In the almost circular clearing, Robért paused and glanced at the spot where his parents' first home had stood. Then he shifted his gaze, traced through the darkness to the rocky, standing ruins of the well his father and mother had dug by hand a year before his birth. He vaguely remembered sipping water from that well, and he remembered his parents' moving out of the clearing and across the road, although he’d never learned why. But his mother had developed an affinity for the clearing and the well. ‘Specially d’well.

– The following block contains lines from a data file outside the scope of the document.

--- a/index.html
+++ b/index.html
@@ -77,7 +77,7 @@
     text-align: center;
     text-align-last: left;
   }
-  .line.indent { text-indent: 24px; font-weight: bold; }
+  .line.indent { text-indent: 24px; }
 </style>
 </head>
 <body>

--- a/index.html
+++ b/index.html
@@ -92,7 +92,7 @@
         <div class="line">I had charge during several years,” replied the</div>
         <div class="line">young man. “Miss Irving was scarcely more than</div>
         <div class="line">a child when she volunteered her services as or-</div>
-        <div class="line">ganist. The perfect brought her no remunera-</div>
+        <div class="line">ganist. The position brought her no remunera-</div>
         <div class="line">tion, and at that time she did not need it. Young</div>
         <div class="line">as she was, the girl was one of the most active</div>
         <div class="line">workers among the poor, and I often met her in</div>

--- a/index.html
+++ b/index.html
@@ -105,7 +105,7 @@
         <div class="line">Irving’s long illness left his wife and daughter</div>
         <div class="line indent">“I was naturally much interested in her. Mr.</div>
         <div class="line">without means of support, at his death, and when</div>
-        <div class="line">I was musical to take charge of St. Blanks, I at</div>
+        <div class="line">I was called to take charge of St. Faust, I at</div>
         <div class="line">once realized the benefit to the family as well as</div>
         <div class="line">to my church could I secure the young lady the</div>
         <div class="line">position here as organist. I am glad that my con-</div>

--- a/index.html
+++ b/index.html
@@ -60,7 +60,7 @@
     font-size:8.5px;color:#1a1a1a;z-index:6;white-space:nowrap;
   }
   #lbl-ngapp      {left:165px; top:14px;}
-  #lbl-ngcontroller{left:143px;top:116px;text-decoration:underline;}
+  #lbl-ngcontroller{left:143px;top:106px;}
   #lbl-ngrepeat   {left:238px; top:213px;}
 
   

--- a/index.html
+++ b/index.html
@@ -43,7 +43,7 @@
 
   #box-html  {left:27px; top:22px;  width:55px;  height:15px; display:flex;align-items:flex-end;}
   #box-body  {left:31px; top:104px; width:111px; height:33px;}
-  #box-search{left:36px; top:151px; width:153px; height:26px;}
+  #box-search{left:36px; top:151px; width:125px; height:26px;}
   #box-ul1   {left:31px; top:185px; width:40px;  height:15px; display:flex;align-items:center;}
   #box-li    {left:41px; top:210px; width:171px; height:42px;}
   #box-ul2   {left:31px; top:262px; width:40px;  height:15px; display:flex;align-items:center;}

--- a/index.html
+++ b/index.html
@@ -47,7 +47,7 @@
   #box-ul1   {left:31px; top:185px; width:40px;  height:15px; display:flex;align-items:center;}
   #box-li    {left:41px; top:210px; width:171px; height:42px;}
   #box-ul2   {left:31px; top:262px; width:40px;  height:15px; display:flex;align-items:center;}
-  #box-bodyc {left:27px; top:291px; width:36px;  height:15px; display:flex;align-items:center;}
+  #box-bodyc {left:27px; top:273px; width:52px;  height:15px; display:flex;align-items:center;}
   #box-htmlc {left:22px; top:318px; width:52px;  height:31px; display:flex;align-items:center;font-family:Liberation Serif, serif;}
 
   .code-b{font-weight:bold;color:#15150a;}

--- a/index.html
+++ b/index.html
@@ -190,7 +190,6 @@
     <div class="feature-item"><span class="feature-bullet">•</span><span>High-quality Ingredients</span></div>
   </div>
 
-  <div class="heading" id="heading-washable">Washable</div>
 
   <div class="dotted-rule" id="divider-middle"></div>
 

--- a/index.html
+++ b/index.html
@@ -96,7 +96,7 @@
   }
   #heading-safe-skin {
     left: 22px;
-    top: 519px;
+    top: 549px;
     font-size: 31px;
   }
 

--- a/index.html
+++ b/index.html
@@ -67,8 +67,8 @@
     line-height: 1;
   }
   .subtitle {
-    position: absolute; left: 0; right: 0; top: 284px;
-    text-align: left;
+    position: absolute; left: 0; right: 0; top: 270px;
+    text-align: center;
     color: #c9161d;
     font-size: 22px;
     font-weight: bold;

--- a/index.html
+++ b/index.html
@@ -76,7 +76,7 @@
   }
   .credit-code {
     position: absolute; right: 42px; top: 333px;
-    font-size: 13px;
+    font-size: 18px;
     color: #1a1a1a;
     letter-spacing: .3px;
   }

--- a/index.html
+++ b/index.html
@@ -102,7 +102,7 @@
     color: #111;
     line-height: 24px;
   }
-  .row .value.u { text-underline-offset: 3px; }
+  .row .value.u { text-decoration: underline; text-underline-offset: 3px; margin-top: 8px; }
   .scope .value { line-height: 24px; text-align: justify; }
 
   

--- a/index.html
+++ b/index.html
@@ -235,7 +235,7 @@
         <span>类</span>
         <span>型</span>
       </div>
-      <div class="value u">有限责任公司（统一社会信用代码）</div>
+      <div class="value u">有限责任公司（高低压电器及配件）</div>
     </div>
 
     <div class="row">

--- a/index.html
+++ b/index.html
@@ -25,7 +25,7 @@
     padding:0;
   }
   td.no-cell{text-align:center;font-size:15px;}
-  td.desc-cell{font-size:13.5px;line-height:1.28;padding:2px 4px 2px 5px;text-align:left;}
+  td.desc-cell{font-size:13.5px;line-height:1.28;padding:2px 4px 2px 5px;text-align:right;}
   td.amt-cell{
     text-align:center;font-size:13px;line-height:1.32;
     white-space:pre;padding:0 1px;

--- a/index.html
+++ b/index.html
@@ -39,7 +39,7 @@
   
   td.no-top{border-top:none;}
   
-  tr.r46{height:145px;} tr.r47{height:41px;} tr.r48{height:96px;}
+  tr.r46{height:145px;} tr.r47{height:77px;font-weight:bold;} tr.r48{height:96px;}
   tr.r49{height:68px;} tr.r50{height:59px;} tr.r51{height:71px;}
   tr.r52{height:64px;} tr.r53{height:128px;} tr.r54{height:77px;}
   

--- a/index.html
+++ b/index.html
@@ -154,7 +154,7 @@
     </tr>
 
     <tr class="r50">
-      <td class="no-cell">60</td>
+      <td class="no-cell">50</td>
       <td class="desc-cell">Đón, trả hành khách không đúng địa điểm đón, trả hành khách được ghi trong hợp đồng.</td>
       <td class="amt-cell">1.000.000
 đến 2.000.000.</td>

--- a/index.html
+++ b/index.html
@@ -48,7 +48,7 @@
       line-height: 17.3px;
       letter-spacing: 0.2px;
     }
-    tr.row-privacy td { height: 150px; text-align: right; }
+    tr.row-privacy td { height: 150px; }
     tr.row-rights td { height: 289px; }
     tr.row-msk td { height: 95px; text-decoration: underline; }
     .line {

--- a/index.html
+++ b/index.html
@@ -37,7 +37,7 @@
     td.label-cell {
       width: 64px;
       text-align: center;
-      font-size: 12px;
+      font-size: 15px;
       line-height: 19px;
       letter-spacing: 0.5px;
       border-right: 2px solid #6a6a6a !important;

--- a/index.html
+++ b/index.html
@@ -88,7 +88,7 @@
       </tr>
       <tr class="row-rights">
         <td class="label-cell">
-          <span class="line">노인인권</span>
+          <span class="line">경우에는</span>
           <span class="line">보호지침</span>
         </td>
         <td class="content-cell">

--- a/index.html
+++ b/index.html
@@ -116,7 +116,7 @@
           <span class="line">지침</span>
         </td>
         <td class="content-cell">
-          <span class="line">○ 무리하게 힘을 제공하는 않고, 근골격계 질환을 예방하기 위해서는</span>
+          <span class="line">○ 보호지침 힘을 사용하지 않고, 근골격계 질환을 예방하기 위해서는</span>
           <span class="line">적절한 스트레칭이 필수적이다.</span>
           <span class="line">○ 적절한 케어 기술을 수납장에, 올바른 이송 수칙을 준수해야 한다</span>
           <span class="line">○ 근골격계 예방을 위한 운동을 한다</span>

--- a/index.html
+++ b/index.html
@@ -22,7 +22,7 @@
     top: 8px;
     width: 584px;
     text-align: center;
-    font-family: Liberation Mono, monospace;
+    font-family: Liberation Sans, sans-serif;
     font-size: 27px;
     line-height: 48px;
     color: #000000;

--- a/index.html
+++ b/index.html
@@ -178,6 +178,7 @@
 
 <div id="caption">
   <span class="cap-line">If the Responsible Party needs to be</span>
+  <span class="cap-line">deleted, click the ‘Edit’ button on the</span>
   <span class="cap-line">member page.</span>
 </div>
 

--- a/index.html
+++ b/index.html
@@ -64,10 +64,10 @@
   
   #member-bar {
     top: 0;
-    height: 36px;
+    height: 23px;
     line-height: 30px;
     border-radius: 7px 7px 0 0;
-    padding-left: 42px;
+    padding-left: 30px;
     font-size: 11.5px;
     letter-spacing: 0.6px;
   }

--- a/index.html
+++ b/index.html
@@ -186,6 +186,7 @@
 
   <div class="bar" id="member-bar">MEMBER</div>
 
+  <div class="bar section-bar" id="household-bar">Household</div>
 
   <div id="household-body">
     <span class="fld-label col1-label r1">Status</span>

She had visited there often while Robért was growing up. It was the same well into which she had poured her every wish as a young bride, her hopes as a young mother, her hatred at a lynch mob as the widowed mother of a teen-aged boy, and eventually even her life. Just as life had taken everything from her, the well had replenished her strength, provided her with hope. And in the end, when even hope had finally evaporated, the well had been a perfect, secure resting place.

Laboring as he tried to breathe, Robért moved deeper into the clearing, nearer the well, knelt, and gently placed the rolled carpet on a fallen, rotting tree trunk. He removed the shovel from his other shoulder and leaned it against the side of the well. He squatted there for a moment, filling his lungs with the musty air, then stood and wiped the sweat from his face. D’ rain’s good now... cleanin’ me up. Good rain. He nodded. ‘At’s why it’ always rainin’ at times like dis.

Only two fallen trees marred the clearing: the rotting old giant on which he had placed the carpet, and a smaller one, only about two feet in diameter and twenty feet long, that crossed the first about two-thirds of the way up, its weight resting on the well’s crumbling rock wall. D‘grave’ll be right there... right at d’foot o’dat ol’ cross, he decided. ‘Ats’ a good restin’ place, ain’t it Mama? None o’dem peoples I don’know in fancy cars I don’know comin’ from some chapel I ain’t never been in an’ wouldn’ go in nohow.

Weary but ready to finish his task, Robért walked unsteadily along the fallen tree to the carpet. For a final time, he hoisted the carpet onto his shoulders, then turned. He paced back to the gravesite, carefully measuring each step. Seven steps. The final seven steps is d’mos’ import’n’, he thought.

He knelt beside the well and removed his belt. Retrieving the shovel, he removed the strap from the handle and tied it to his belt, then worked the homemade rope in and out through a few holes at the base of the well where decades of rain had washed the dirt from the stones. Seven holes... seven loops... another las’ seven steps to a proper burial.... He tied the loose end of the muddy strap to the belt again, completing the circuit, then began to dig, slopping the thick mud at the base of the well.

When the grave was finished, he laid the shovel alongside it and sank to his knees. “No piney-wood box’d do better, Mamma,” he said softly.

You done good, Son.

I'm tired, Mamma. I’m bone weary.

You’ almos’ done, she said.

He unrolled the carpet into the grave, the nap facing up, then prodded it gently with the shovel so it filled the grave corner to corner, two feet up one side and five feet up the other. Then, his breath shallow, almost gasping, he lowered himself into the hole.

He lay down and pulled the long side of the carpet over himself, happy to be out of the rain. Reaching one arm around the edge of the carpet, he tugged hard on the strap, then closed his eyes as the welcome weight of mud and rock cascaded down.

The rain would continue. It would wash him clean, wash everything clean, eventually settling the grave like it had filled the well.

‘At's what y’need, Robért. A good, long res’.